Nesse tempos de Covid-19, ficamos a refletir o quanto as desigualdades de gênero, raça e classe se tornaram ainda mais expostas no Brasil e passamos a assistir aos debates em mídias digitais de diversas entidades, sindicais, coletivos, redes, cientistas e pesquisadores negros e também de organizações do Movimento de Mulheres Negras, dentre outros atentos a esse cenário, já acentuado pelos cortes de recursos educacionais nas universidades públicas e nas pesquisas científicas, o congelamento de investimentos em saúde e as reformas neoliberais.

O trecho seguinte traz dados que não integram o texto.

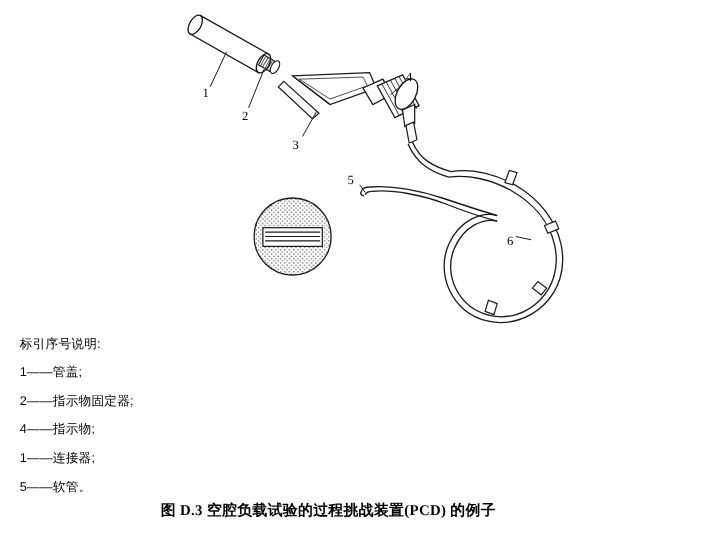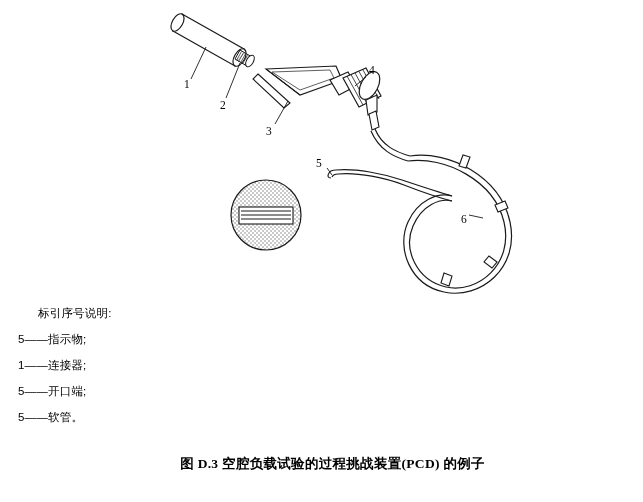--- a/index.html
+++ b/index.html
@@ -37,7 +37,6 @@
     font-size: 11.5px;
     line-height: 26px;
     letter-spacing: 0.2px;
-    margin-left: 20px;
   }
   .legend-item {
     font-size: 11.5px;

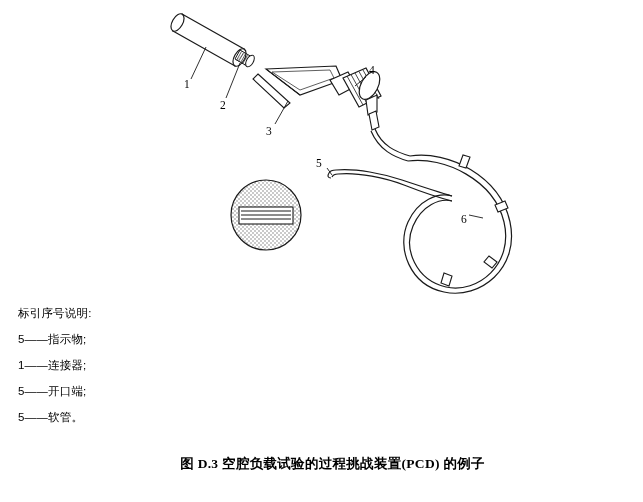--- a/index.html
+++ b/index.html
@@ -173,6 +173,7 @@
 
   <div class="legend">
     <div class="legend-title">标引序号说明:</div>
+    <div class="legend-item">1——管盖;</div>
     <div class="legend-item">5——指示物;</div>
     <div class="legend-item">1——连接器;</div>
     <div class="legend-item">5——开口端;</div>

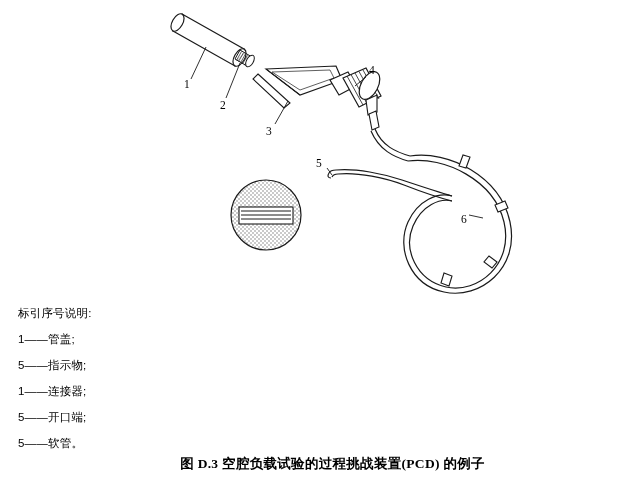--- a/index.html
+++ b/index.html
@@ -174,6 +174,7 @@
   <div class="legend">
     <div class="legend-title">标引序号说明:</div>
     <div class="legend-item">1——管盖;</div>
+    <div class="legend-item">2——指示物固定器;</div>
     <div class="legend-item">5——指示物;</div>
     <div class="legend-item">1——连接器;</div>
     <div class="legend-item">5——开口端;</div>

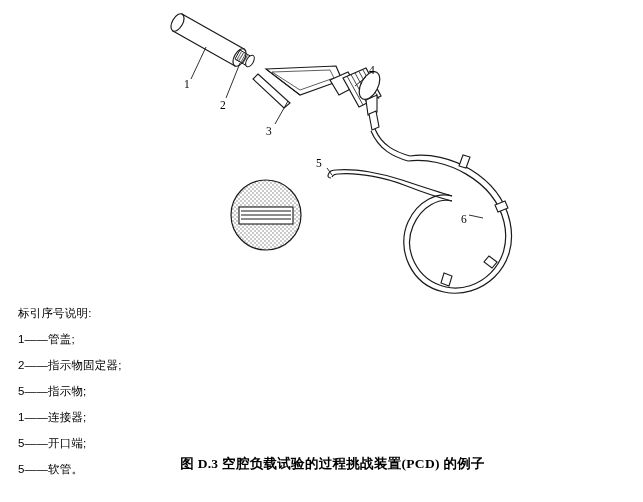--- a/index.html
+++ b/index.html
@@ -175,7 +175,7 @@
     <div class="legend-title">标引序号说明:</div>
     <div class="legend-item">1——管盖;</div>
     <div class="legend-item">2——指示物固定器;</div>
-    <div class="legend-item">5——指示物;</div>
+    <div class="legend-item">4——指示物;</div>
     <div class="legend-item">1——连接器;</div>
     <div class="legend-item">5——开口端;</div>
     <div class="legend-item">5——软管。</div>

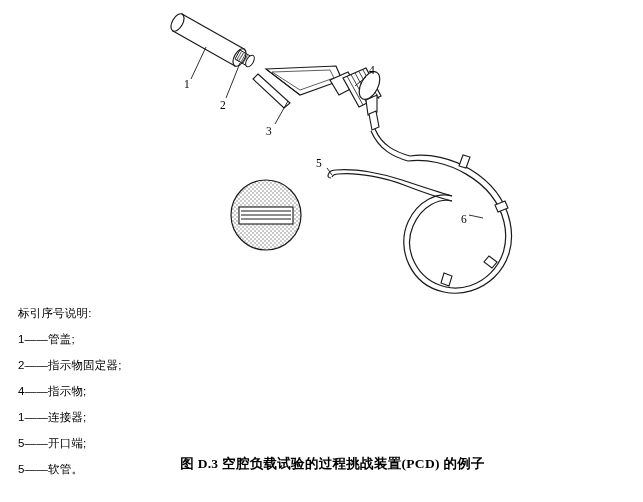--- a/index.html
+++ b/index.html
@@ -177,7 +177,6 @@
     <div class="legend-item">2——指示物固定器;</div>
     <div class="legend-item">4——指示物;</div>
     <div class="legend-item">1——连接器;</div>
-    <div class="legend-item">5——开口端;</div>
     <div class="legend-item">5——软管。</div>
   </div>
 

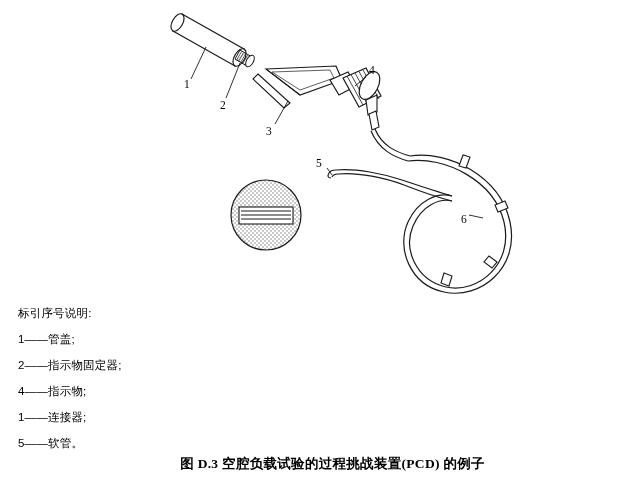--- a/index.html
+++ b/index.html
@@ -54,7 +54,6 @@
     font-weight: bold;
     font-size: 13.5px;
     letter-spacing: 0.3px;
-    padding-left: 34px;
   }
   svg text.calloutnum {
     font-family: "Liberation Serif", serif;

Essa preocupação torna-se crescente e para com as comunidades mais vulneráveis da classe trabalhadora, entre elas a população negra em toda a sua diversidade, especialmente as mulheres negras, segmento que faz parte de grupos de risco, enquanto sujeitos sociais que cotidianamente já vem enfrentando historicamente as dificuldades dada a ausência de políticas públicas de inclusão social.
No Brasil, onde negros e negras são vítimas das desigualdades sociais e raciais, do preconceito e da discriminação racial, esse tempo de coronavírus acentua ainda mais a crise e as consequências de reformas neoliberais, tornando-se mais nítido e agravante a situação para todos, sobretudo para as mulheres negras.
As mulheres negras são a maioria e estão em sua maior proporção nas regiões Norte e Nordeste do país, e sua vulnerabilidade ao desemprego é 50% maior, tanto é que o Dossiê Mulheres Negras: retrato das condições de vida das mulheres negras no Brasil, do Instituto de Pesquisa Econômica Aplicada já mostra indicadores da mulher negra relacionados às políticas públicas em educação, mercado de trabalho, acesso a bens e serviços, tecnologias digitais, condições de pobreza e situação de violência.
Em linhas gerais, pensamos nas consequências desse cenário mundial e como impacta na vida das mulheres negras, em sua resistência contra o vigente racismo estrutural, a violência e pelo bem viver. Exemplo preocupante vem dos Estados Unidos onde em 20 mil óbitos e meio milhão de infectados, 70% são negros e hispânicos por motivos do subemprego e falta de acesso à saúde.
A Política Nacional de Saúde Integral da População Negra Brasileira, em 2017, aponta entre as doenças mais comuns, genéticas ou hereditárias nessa população estão: anemia falciforme, diabetes mellitus, tipo 2 (atinge em percentual maior as mulheres negras), hipertensão arterial e deficiência de glicose-6-fosfato desidrogenase, o que coloca essas pessoas em linha de risco.
Em uma sociedade racista, não será diferente para as mulheres negras, nesse tempo de coronavírus já chegando em seus territórios.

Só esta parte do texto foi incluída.